-- YOUR GOAL --
Restate word for word the lines of the data below, from the first through the one that has "- The North".
*** MATERIAL FOR THIS EXERCISE Section Begins ***
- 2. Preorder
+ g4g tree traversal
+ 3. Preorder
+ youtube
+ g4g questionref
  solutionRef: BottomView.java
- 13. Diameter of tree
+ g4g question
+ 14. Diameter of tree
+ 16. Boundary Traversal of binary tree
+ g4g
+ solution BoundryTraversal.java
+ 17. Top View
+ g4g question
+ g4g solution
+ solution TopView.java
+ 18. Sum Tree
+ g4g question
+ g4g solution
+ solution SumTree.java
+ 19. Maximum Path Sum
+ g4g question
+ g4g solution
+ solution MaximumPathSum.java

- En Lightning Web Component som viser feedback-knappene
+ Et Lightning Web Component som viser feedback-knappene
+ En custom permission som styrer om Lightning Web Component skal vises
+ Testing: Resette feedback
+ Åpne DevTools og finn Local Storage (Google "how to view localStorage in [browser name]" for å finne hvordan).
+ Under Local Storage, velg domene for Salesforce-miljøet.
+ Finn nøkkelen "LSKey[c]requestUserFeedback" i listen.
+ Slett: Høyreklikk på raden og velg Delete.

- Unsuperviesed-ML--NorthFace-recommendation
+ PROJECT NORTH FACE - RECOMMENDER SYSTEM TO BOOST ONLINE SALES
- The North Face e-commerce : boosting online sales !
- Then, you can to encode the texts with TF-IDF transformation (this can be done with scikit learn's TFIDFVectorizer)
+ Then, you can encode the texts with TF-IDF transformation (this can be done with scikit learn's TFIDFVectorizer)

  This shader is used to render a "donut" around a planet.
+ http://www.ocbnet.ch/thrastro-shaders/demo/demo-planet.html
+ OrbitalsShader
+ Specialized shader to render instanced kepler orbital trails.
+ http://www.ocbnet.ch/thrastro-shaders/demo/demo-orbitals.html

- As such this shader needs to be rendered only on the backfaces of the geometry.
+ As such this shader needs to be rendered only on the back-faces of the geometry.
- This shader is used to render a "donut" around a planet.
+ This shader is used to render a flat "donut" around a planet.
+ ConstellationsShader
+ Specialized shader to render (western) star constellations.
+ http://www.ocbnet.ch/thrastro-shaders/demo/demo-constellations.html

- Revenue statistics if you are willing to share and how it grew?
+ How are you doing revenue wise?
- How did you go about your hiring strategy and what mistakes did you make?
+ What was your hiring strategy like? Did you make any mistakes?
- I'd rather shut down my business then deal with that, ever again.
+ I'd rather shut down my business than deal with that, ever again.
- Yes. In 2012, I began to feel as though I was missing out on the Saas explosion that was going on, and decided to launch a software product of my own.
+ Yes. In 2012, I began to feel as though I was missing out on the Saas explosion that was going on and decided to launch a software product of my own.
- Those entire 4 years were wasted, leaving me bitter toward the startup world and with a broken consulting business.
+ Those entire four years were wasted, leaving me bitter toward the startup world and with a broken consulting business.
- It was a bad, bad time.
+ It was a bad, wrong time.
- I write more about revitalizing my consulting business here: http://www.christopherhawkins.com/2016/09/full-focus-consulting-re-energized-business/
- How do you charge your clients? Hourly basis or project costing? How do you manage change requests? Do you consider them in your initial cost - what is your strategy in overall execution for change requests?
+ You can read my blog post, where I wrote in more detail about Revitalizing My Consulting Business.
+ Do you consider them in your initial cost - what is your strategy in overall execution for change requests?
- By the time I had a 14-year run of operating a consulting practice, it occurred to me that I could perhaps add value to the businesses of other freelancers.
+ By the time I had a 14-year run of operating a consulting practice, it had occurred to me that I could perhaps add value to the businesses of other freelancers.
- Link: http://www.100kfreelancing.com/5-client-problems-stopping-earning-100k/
*** MATERIAL FOR THIS EXERCISE Section Ends ***
-- TASK ANSWER --
- 2. Preorder
+ g4g tree traversal
+ 3. Preorder
+ youtube
+ g4g questionref
  solutionRef: BottomView.java
- 13. Diameter of tree
+ g4g question
+ 14. Diameter of tree
+ 16. Boundary Traversal of binary tree
+ g4g
+ solution BoundryTraversal.java
+ 17. Top View
+ g4g question
+ g4g solution
+ solution TopView.java
+ 18. Sum Tree
+ g4g question
+ g4g solution
+ solution SumTree.java
+ 19. Maximum Path Sum
+ g4g question
+ g4g solution
+ solution MaximumPathSum.java

- En Lightning Web Component som viser feedback-knappene
+ Et Lightning Web Component som viser feedback-knappene
+ En custom permission som styrer om Lightning Web Component skal vises
+ Testing: Resette feedback
+ Åpne DevTools og finn Local Storage (Google "how to view localStorage in [browser name]" for å finne hvordan).
+ Under Local Storage, velg domene for Salesforce-miljøet.
+ Finn nøkkelen "LSKey[c]requestUserFeedback" i listen.
+ Slett: Høyreklikk på raden og velg Delete.

- Unsuperviesed-ML--NorthFace-recommendation
+ PROJECT NORTH FACE - RECOMMENDER SYSTEM TO BOOST ONLINE SALES
- The North Face e-commerce : boosting online sales !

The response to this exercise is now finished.